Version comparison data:

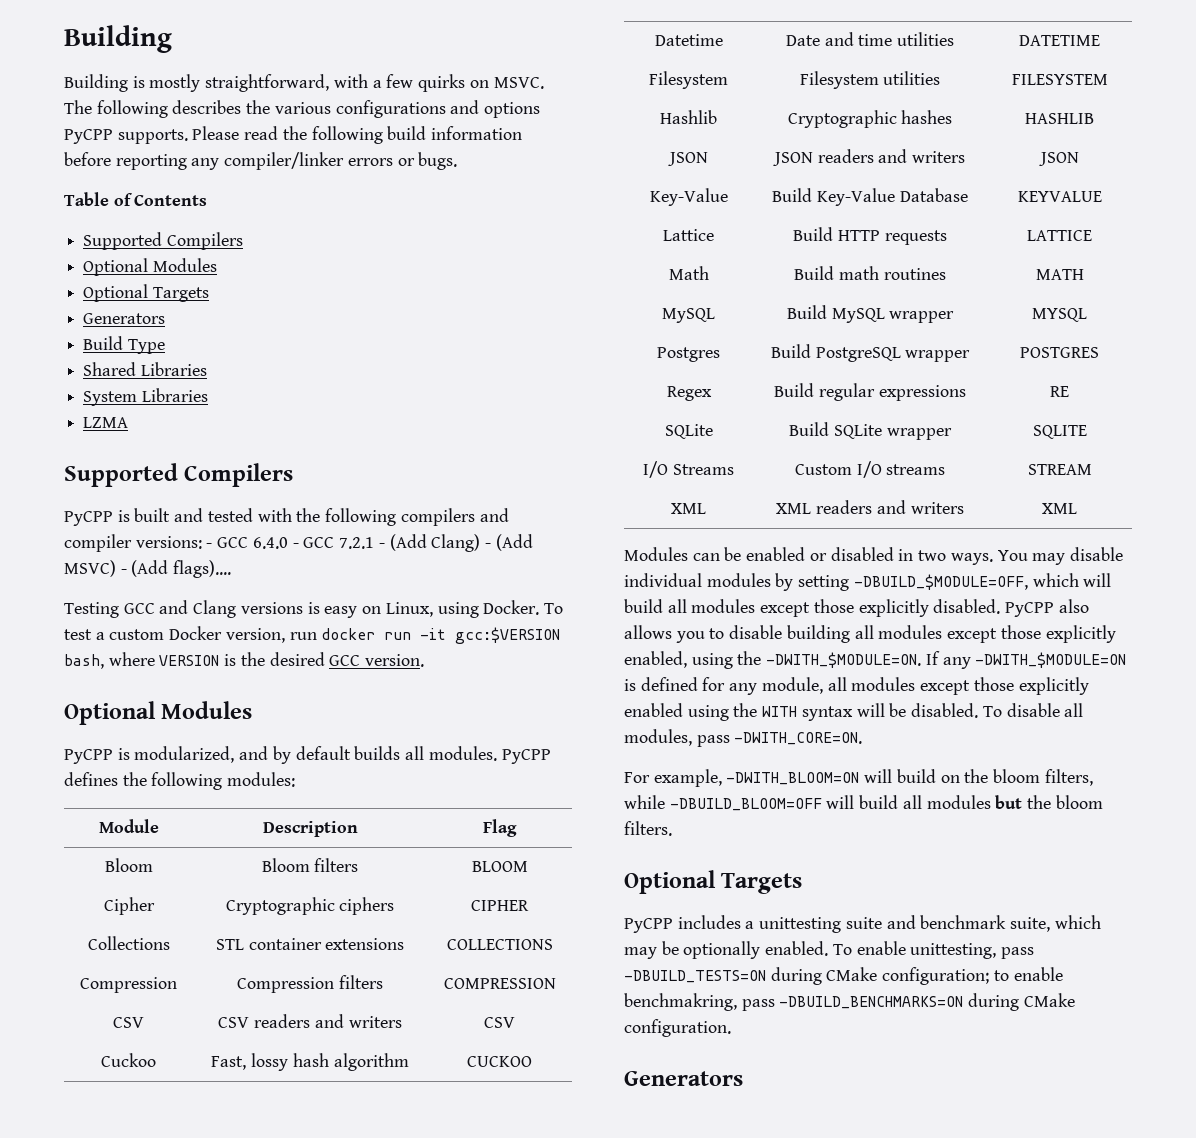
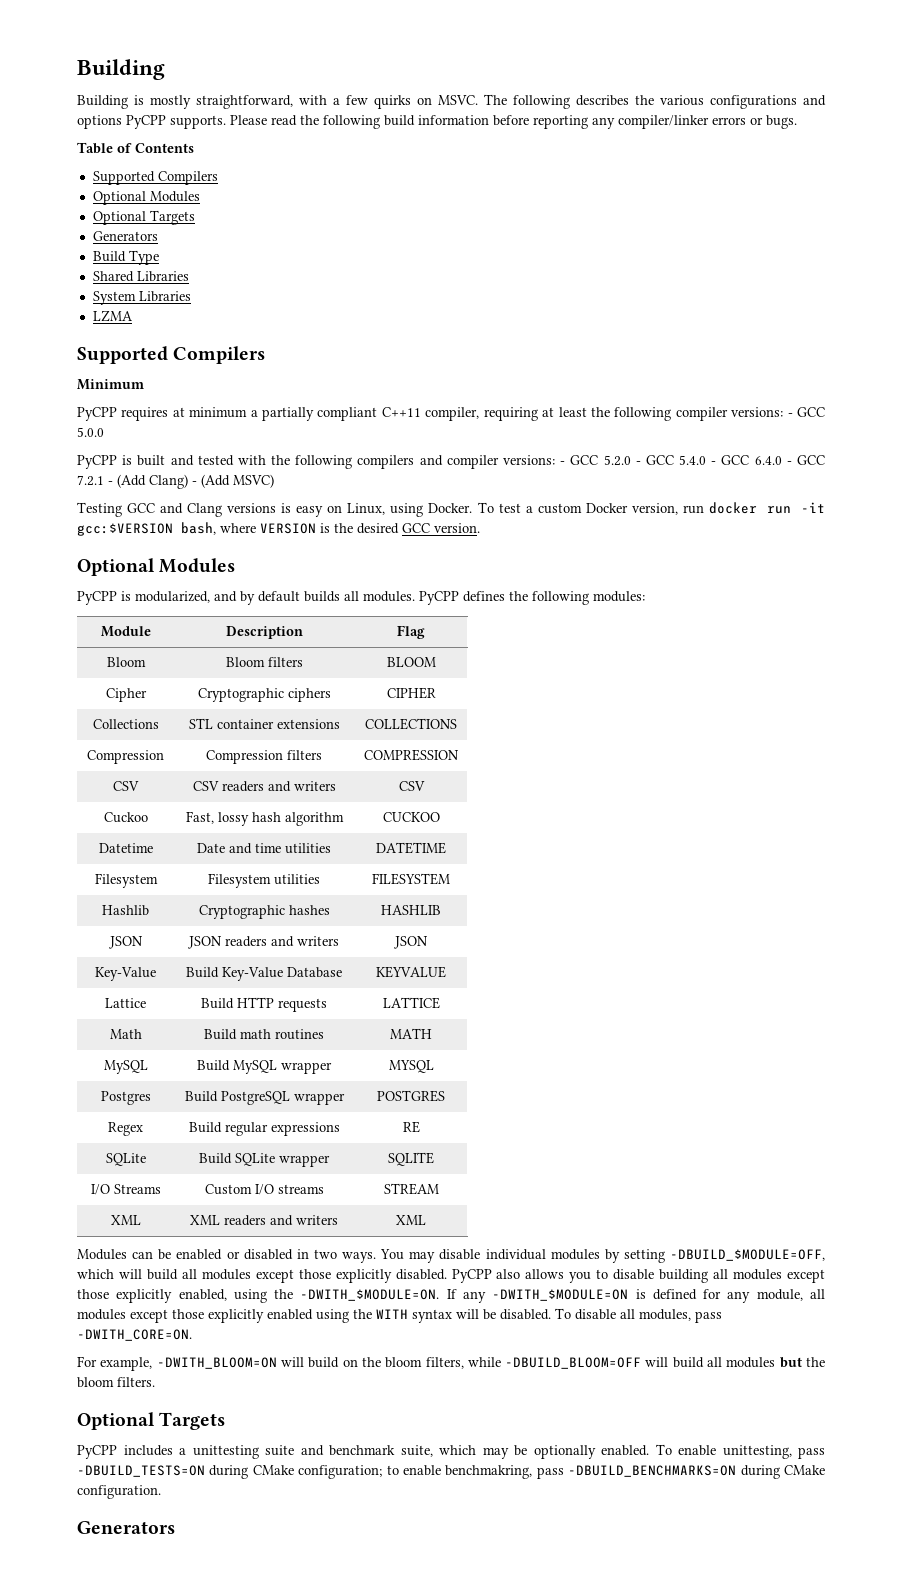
(294, 475) none -> [77,379,144,390] [77,407,825,421] [77,427,104,437] // Minimum // PyCPP requires at minimum a partially compliant C++11 compiler, requiring at least the following compiler versions: - GCC 5.0.0
(249, 542) none -> [603,455,750,466] 5.2.0 - GCC 5.4.0 - GCC
[120,560,232,578] - (Add flags).... -> (274, 481) none

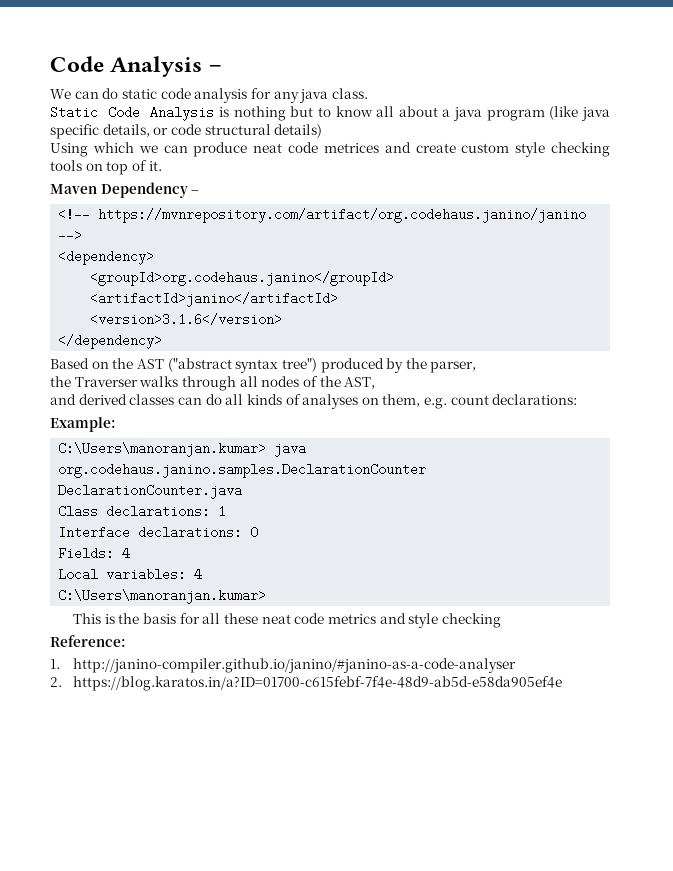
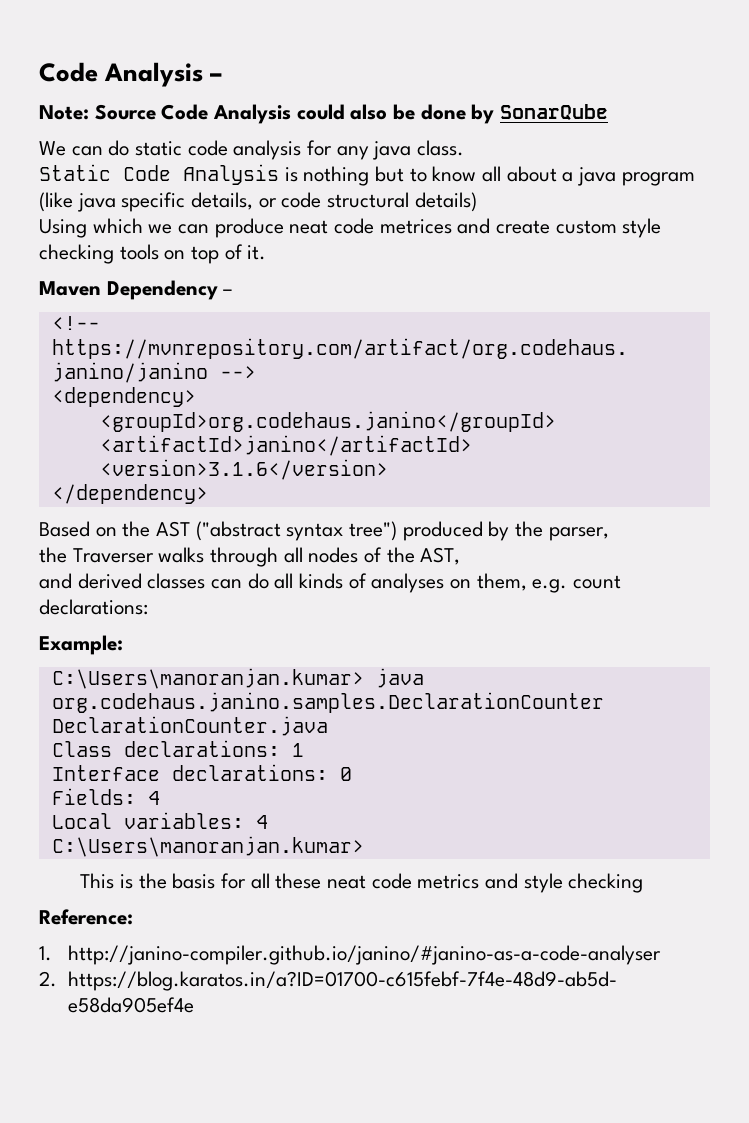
(222, 68) none -> [39,104,609,124] // Note: Source Code Analysis could also be done by SonarQube

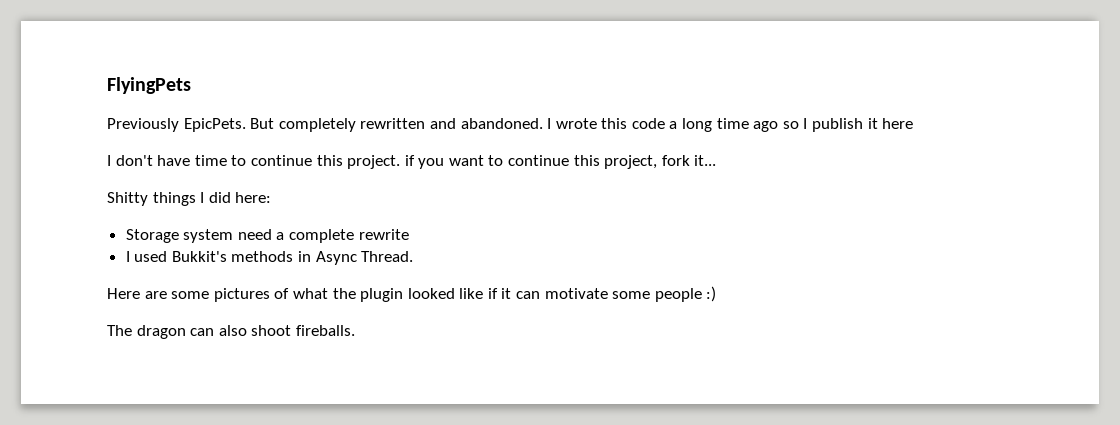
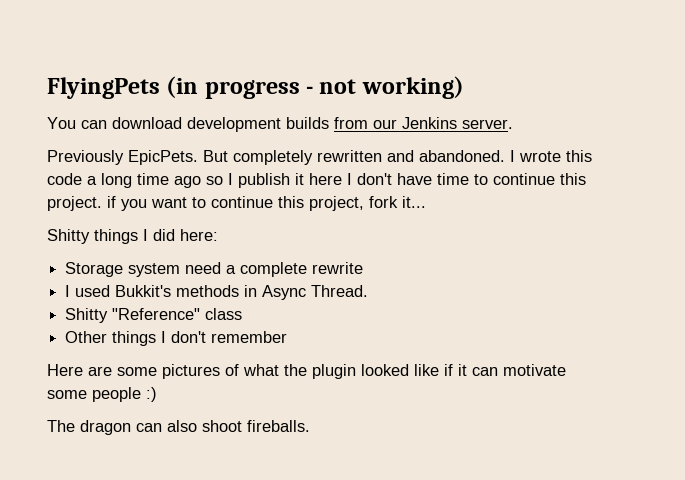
(191, 85) none -> [166,76,464,99] [47,117,513,132] (in progress - not working) // You can download development builds from our Jenkins server.
(914, 123) // -> (342, 179) none
(414, 256) none -> [65,308,243,323] [65,331,288,346] // Shitty "Reference" class // Other things I don't remember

- **Task directions**: The expected answer is the complete set of entries, copied verbatim, with no pictures.

- **Answer below**:
(294, 475) none -> [77,379,144,390] [77,407,825,421] [77,427,104,437] // Minimum // PyCPP requires at minimum a partially compliant C++11 compiler, requiring at least the following compiler versions: - GCC 5.0.0
(249, 542) none -> [603,455,750,466] 5.2.0 - GCC 5.4.0 - GCC
[120,560,232,578] - (Add flags).... -> (274, 481) none

(222, 68) none -> [39,104,609,124] // Note: Source Code Analysis could also be done by SonarQube

(191, 85) none -> [166,76,464,99] [47,117,513,132] (in progress - not working) // You can download development builds from our Jenkins server.
(914, 123) // -> (342, 179) none
(414, 256) none -> [65,308,243,323] [65,331,288,346] // Shitty "Reference" class // Other things I don't remember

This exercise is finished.